One of the most fantastic, often-referenced, television series ever created was a short, science-fiction/action series called "The Prisoner". No, I'm not talking about the recent remaked, I'm talking about the 1960's spy show that lasted all of 17 episodes, and whose creative spirit, design, and subversive message created an indelible mark on the counter-culture movement. One of the things that made the show so great, though, is that it is far more layered and subtle than the main premise - "No Man is a Number" - makes the show out to be. As games embrace more and more of the cinematic aspects of film, and attempt to create more important and thematic narratives, can games create this similar layered experience?
For those that have not seen the show, and since it has recently been rereleased on Blu-Ray, I highly recommend picking it up, the original version of "The Prisoner" is a true cult classic when it comes to early television, particularly in that attempts to explore the story-telling capabilities of a relatively new medium in which more and more money was being invested.
Sound familiar to anyone?
What makes "The Prisoner" such a profound work of fiction is more than its allegorical style, rife with symbolism and unique art and production design. It starts with an exceedingly simple concept: A spy resigns for no reason, is kidnapped, and someone wants to know why he resigned. Add to that each episode is so full of allegory and symbolism, and so eager to pose new questions without answering old ones that it makes the theories that abound around such recent shows as "Lost" seem practically banal by comparison. All of this was accomplished in 17 episodes - a summer filler in the current TV market.
It isn't that "The Prisoner" is a great universe for a game - to be honest, it isn't - the dilemma stems from the exceedingly layered universe that Patrick McGoohan created and that the conflict presented in the premise is an internal conflict represented allegorically by his struggles in the Village.
McGoohan, the creator, stated on more than one occasion that his goal with "The Prisoner" was to create something that people would want to talk about and carry away different meanings from each episode viewed. On that account, he succeeded, as the sheer volume of websites dedicate to the show continue to see traffic on the Internet.
What can we learn from the "The Prisoner" as developers, then?
Have A Clearly Defined, Simple Premise: This is the spine of your story structure, and without a clearly defined, explicit, fundamental concept upon which everything else turns, your story will fail. You must have this premise nailed down, and it must drive your protagonist and antagonist. Too often, game developers have a needlessly complex premise which requires further twisting and turning to fit the game mechanics around. Simplify Simplify Simplify.
Commit to Story Early: This is worthy of repeating, and the fact that it keeps coming up again and again shows that it is still a problem. Preproduction time is spent less on game story and universe than it is system design and proof of concept. As I was recently told: pick out some interesting locations, and the story will spring from it. I think that is a rather "cart before the horse" mentality - write a great story first, and use that as an inspiration for locations.
Eschew Game Immediacy: Games are exceedingly emphemeral.

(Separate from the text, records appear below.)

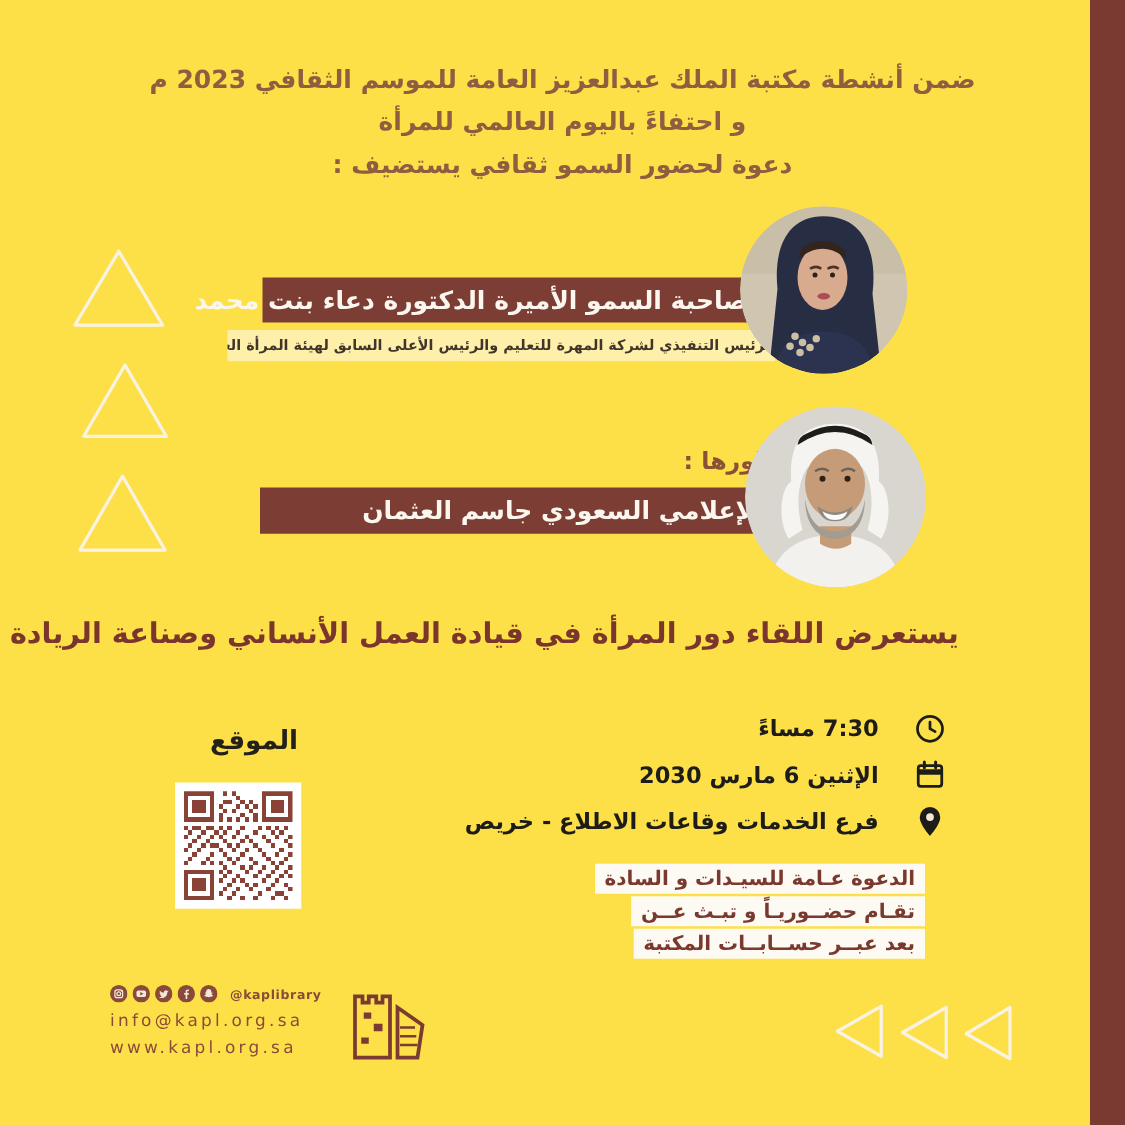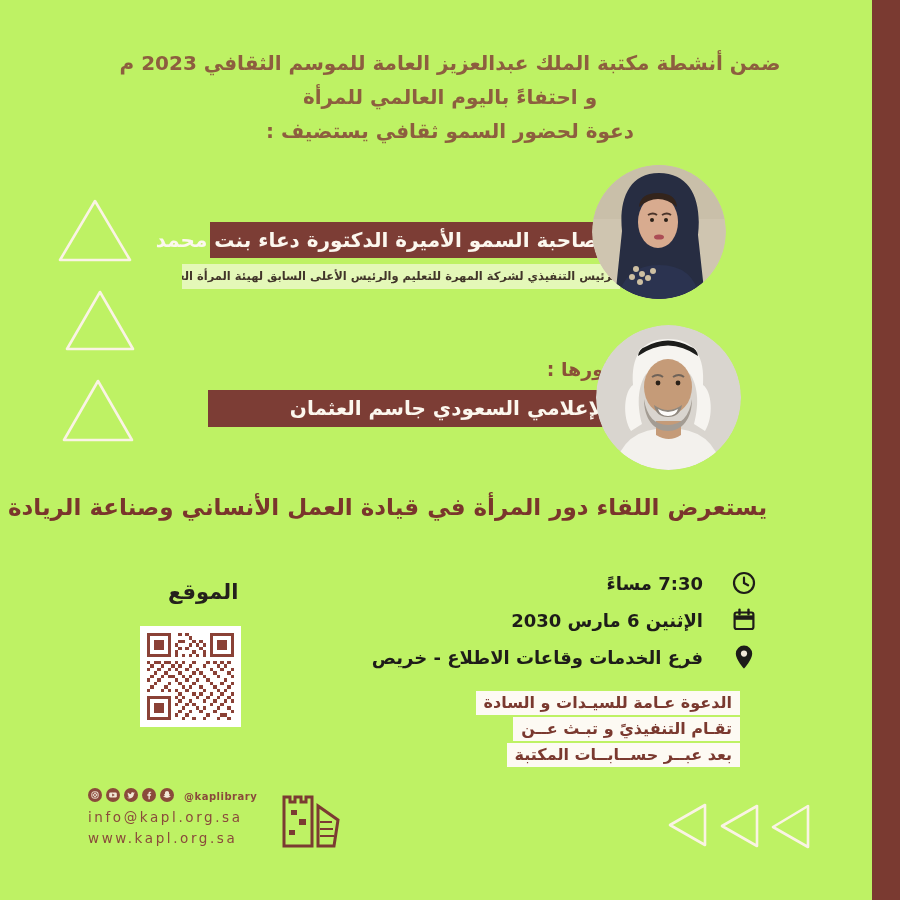--- a/index.html
+++ b/index.html
@@ -5,7 +5,7 @@
   html,body{margin:0;padding:0;background:#e9e2d5;}
   .poster{
     position:relative;width:900px;height:900px;overflow:hidden;
-    background:#bef264;
+    background:#fde047;
     font-family:"DejaVu Sans",sans-serif;
   }
   .side-strip{position:absolute;left:872px;top:0;width:28px;height:900px;background:#7a3a31;}

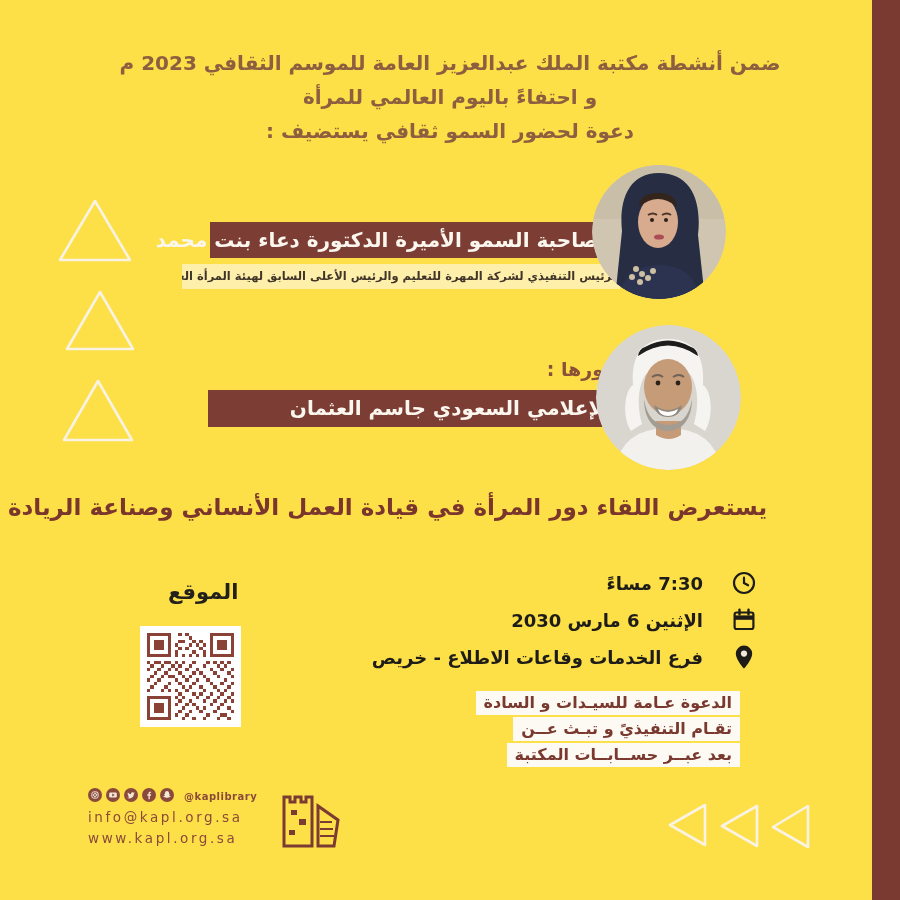--- a/index.html
+++ b/index.html
@@ -190,7 +190,7 @@
 
   <div class="notice">
     <div><span class="strip">الدعوة عـامة للسيـدات و السادة</span></div>
-    <div><span class="strip">تقـام التنفيذيً و تبـث عــن</span></div>
+    <div><span class="strip">تقـام حضــوريـاً و تبـث عــن</span></div>
     <div><span class="strip">بعد عبــر حســابــات المكتبة</span></div>
   </div>
 

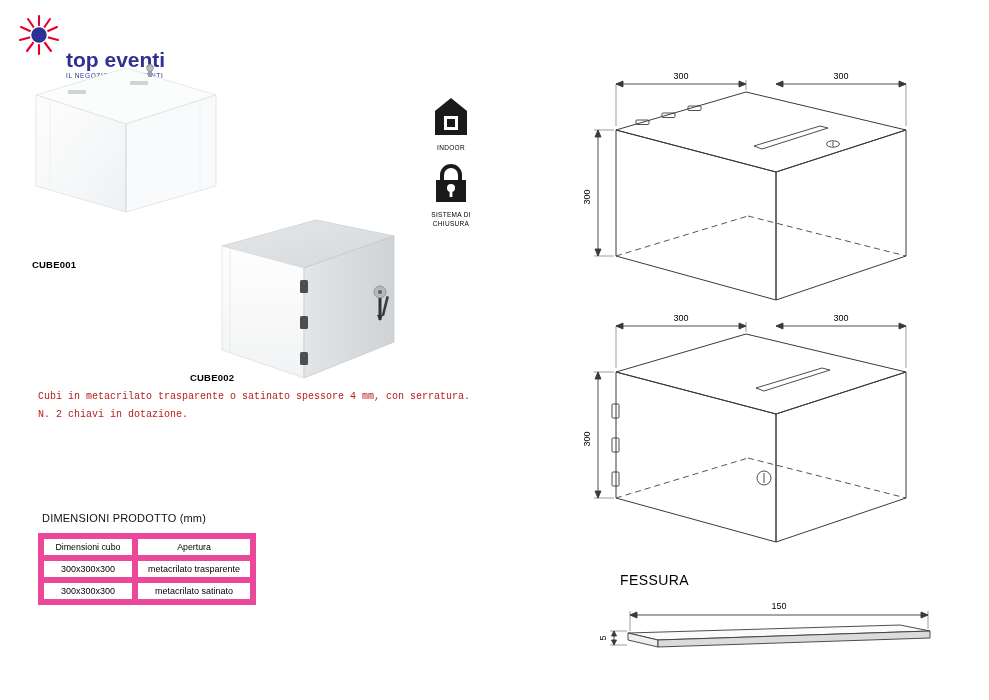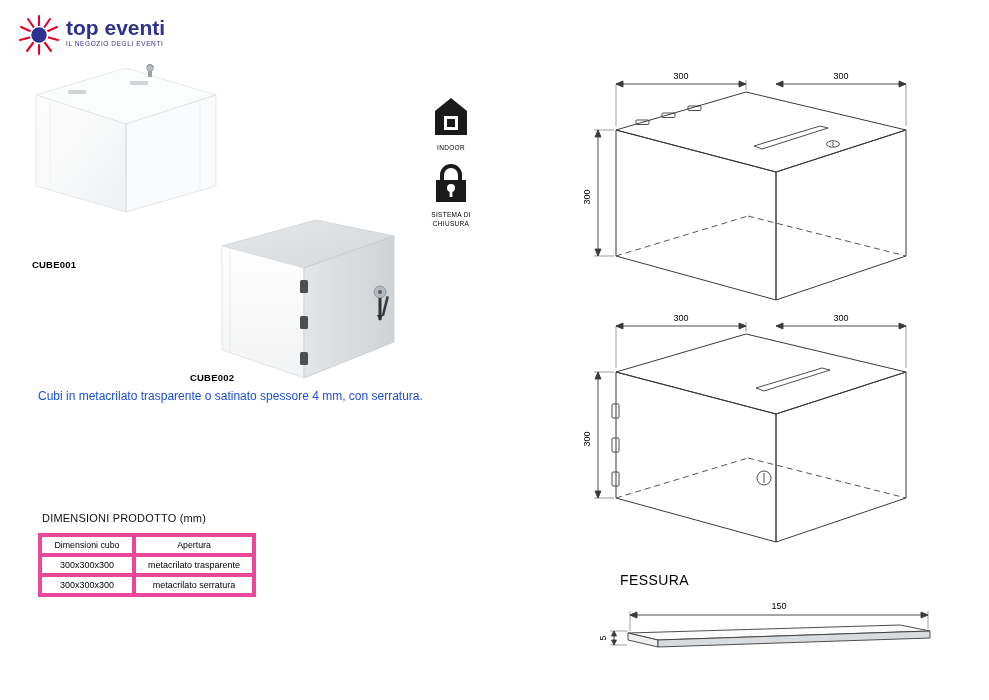--- a/index.html
+++ b/index.html
@@ -38,6 +38,7 @@
     color: #2e3192;
     font-weight: bold;
     letter-spacing: 0px;
+    margin-top: 32px;
   }
   #logo .brand-sub {
     font-size: 6.5px;

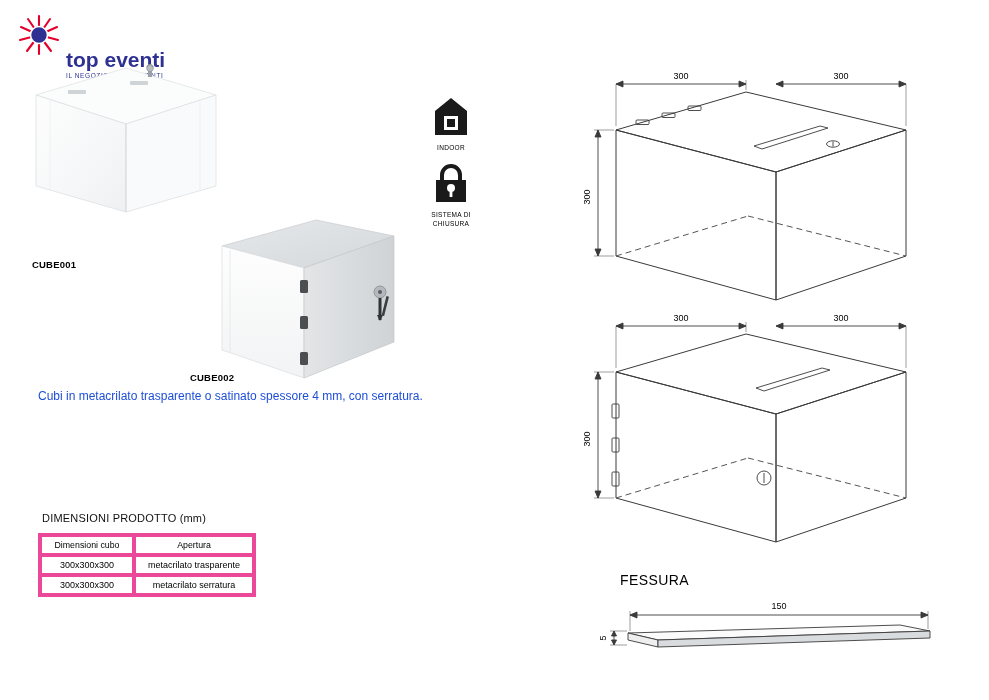--- a/index.html
+++ b/index.html
@@ -87,9 +87,10 @@
     left: 38px;
     top: 388px;
     width: 450px;
-    font-size: 12px;
+    font-size: 10px;
     line-height: 17.5px;
-    color: #1d4ed8;
+    color: #b91c1c;
+    font-family: Liberation Mono, monospace;
   }
 
   

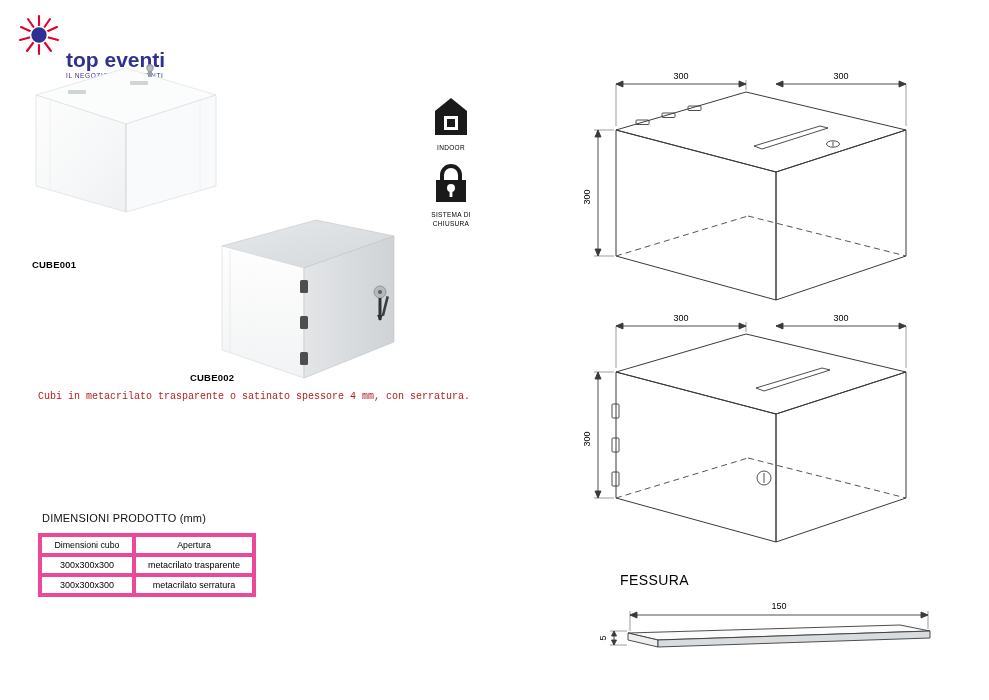--- a/index.html
+++ b/index.html
@@ -253,6 +253,7 @@
 
 <div id="description">
   <div>Cubi in metacrilato trasparente o satinato spessore 4 mm, con serratura.</div>
+  <div>N. 2 chiavi in dotazione.</div>
 </div>
 
 <div id="dims-title">DIMENSIONI PRODOTTO (mm)</div>

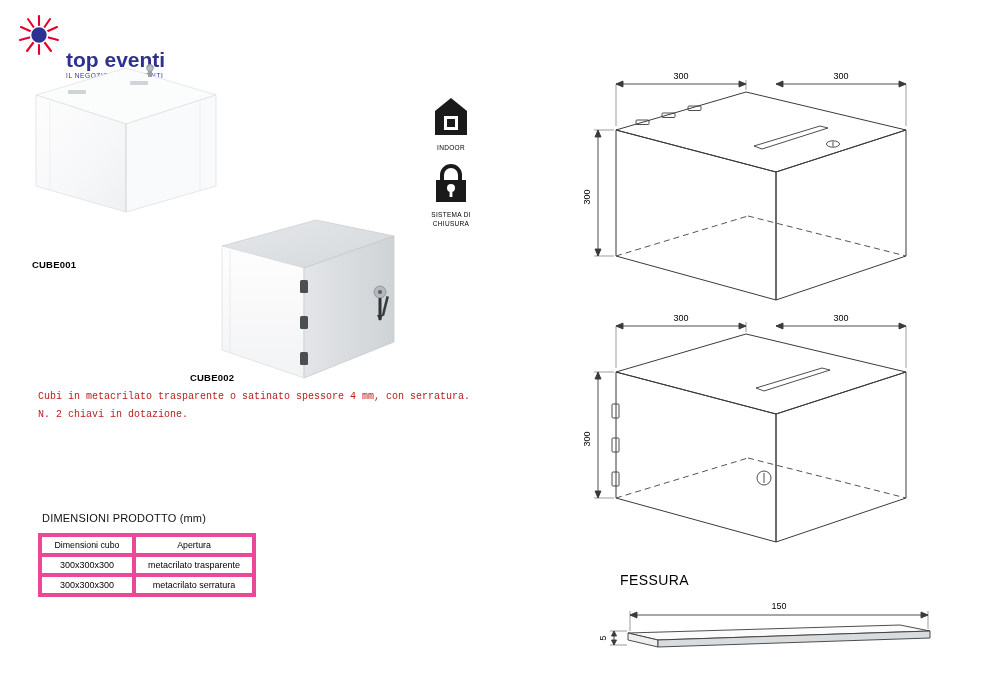--- a/index.html
+++ b/index.html
@@ -111,7 +111,7 @@
     font-size: 9px;
   }
   #dims-table th, #dims-table td {
-    border: 4px solid #ec4899;
+    border: 6px solid #ec4899;
     text-align: center;
     padding: 3px 2px;
     font-weight: normal;

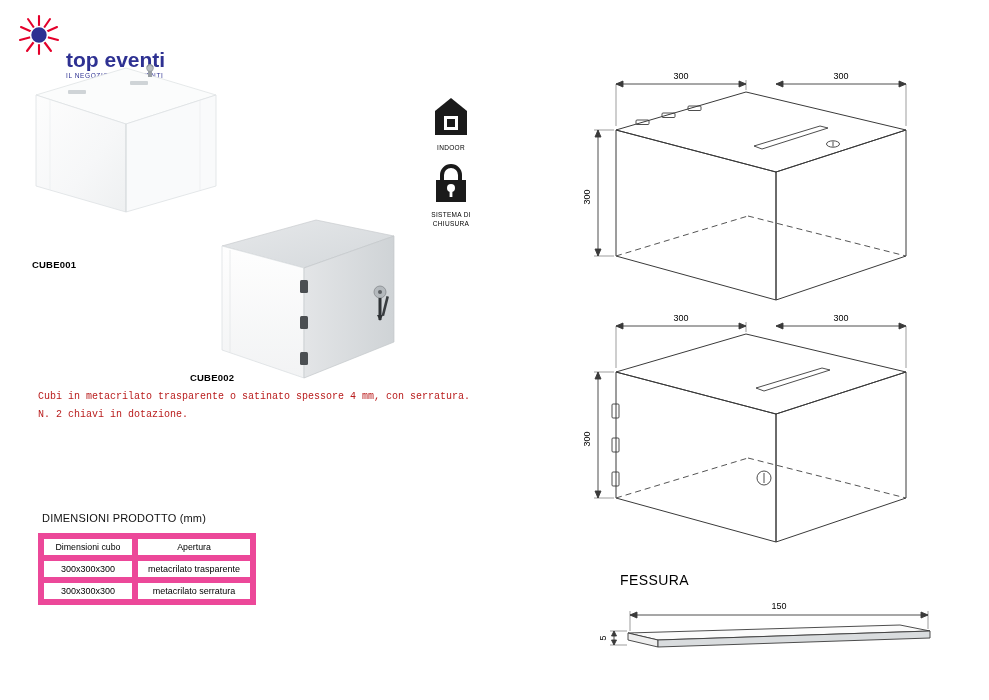--- a/index.html
+++ b/index.html
@@ -271,7 +271,7 @@
     </tr>
     <tr>
       <td>300x300x300</td>
-      <td>metacrilato serratura</td>
+      <td>metacrilato satinato</td>
     </tr>
   </tbody>
 </table>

Developers never know if their titles are going to be even a modest
hit, let alone picked up for a sequel. Don't think that way - the most
compelling game universes are deep, explained, rational, even if the
rationale behind their existance is unknown.
Embrace Subtlety: So concerned are game developers that their story or message is lost in the gameplay that whatever message they want to present is shoved in their face. Establish the rules of the story and the game universe with the
assumption that the player will appreciate the complexity of your
creation, even if it is not explicitly presented to them. Layer in allegory, hint at deeper complexity, and let your players fill in the blanks.